Access to the “*” label was given to both queues so that each can access labeled core nodes. Additionally, the sum of capacities for all queues must be equal to 100. The capacity of the default queue decreases to 40%.

Finally, the capacity for each queue’s access to the core label matches the capacity of the queue itself. That means that the core partition splits between queues at the same ratio as the rest of the cluster.

After completing this step, go to the YARN ResourceManager Web UI to verify that your modifications have taken place.

EMR reconfiguration benefits

The following are EMR reconfiguration benefits:

Rolling reconfiguration process
Reconfiguration failure and reversion

Rolling reconfiguration process

One key benefit of EMR reconfiguration is a rolling reconfiguration process. From the documentation:

“Amazon EMR follows a ‘rolling’ process to reconfigure the instances in the Task and Core instance groups. Only 10 percent of the instances in an instance group are modified and restarted at a time. This process takes longer to finish but reduces the chance of potential application failure in a running cluster.”

Rolling reconfiguration protects against any HDFS downtime by allowing 90% of core nodes to stay running during reconfiguration. YARN on EMR additionally has NodeManager recovery enabled. NodeManager recovers containers running after the reconfiguration restart.

Because containers are always active, some MapReduce jobs can continue to run successfully during the reconfiguration process. However, not all applications can recover after a restart. For example, Spark on YARN (the EMR default) may encounter executor issues and job failure after NodeManager restart.

Test applications with the type of reconfiguration that you plan to do in a safe environment before reconfiguring in production.

Finally, the rolling reconfiguration process might result in a temporary mismatch of your instance group’s configuration state. While mismatched, some instances may have old configurations while others may have the newly requested ones.

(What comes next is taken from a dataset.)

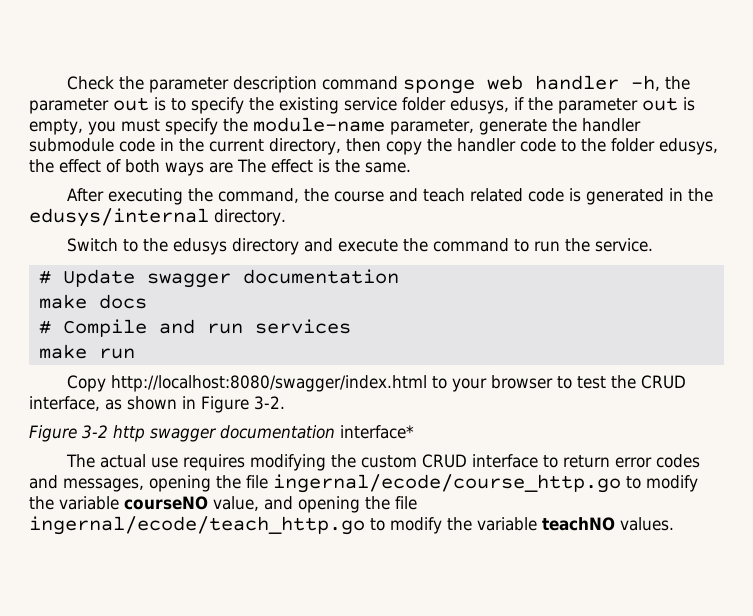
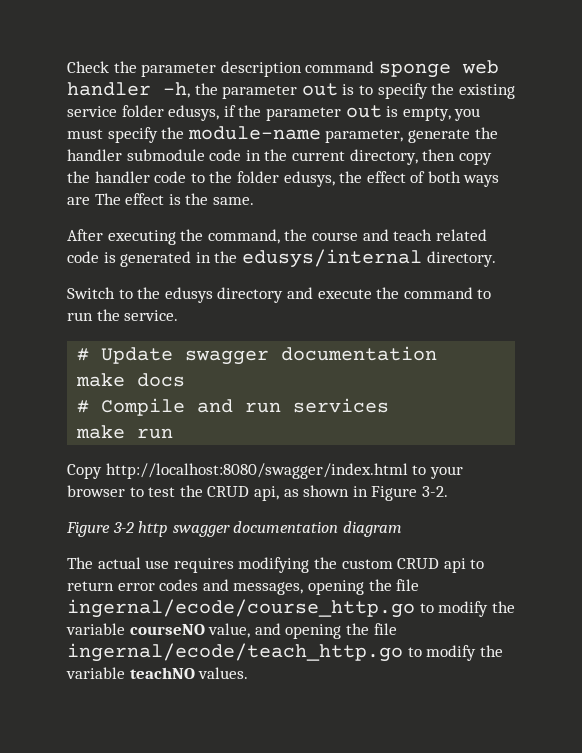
[29,396,100,411] interface, -> [253,486,279,501] api,
[340,425,414,439] interface* -> [342,521,402,537] diagram
[472,454,539,468] interface -> [443,558,466,573] api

When reconfiguring your cluster, consider any possible side effects of this situation.

Reconfiguration failure and reversion

EMR can also recover your instance group from a reconfiguration failure.

To make your new configuration take effect, EMR restarts your reconfigured applications and ensures that they are running before declaring the reconfiguration operation complete.

However, if any application fails to restart successfully on any node, the reconfiguration operation fails and the instance group remains in the RECONFIGURING state. Such failures might result from problematic configuration values. For example, an invalid address for `yarn.resourcemanager.scheduler.address` can cause the YARN ResourceManager to fail to restart.

In such situations, EMR automatically triggers a configuration reversion. Reversion re-applies the previous working configuration set on the instance group. Reversion brings the instance group state back to the RUNNING state as soon as the reversion completes. Your instance group thus returns to a functioning state and maintains the availability of your applications on the cluster. Rolling reconfiguration continues throughout the process.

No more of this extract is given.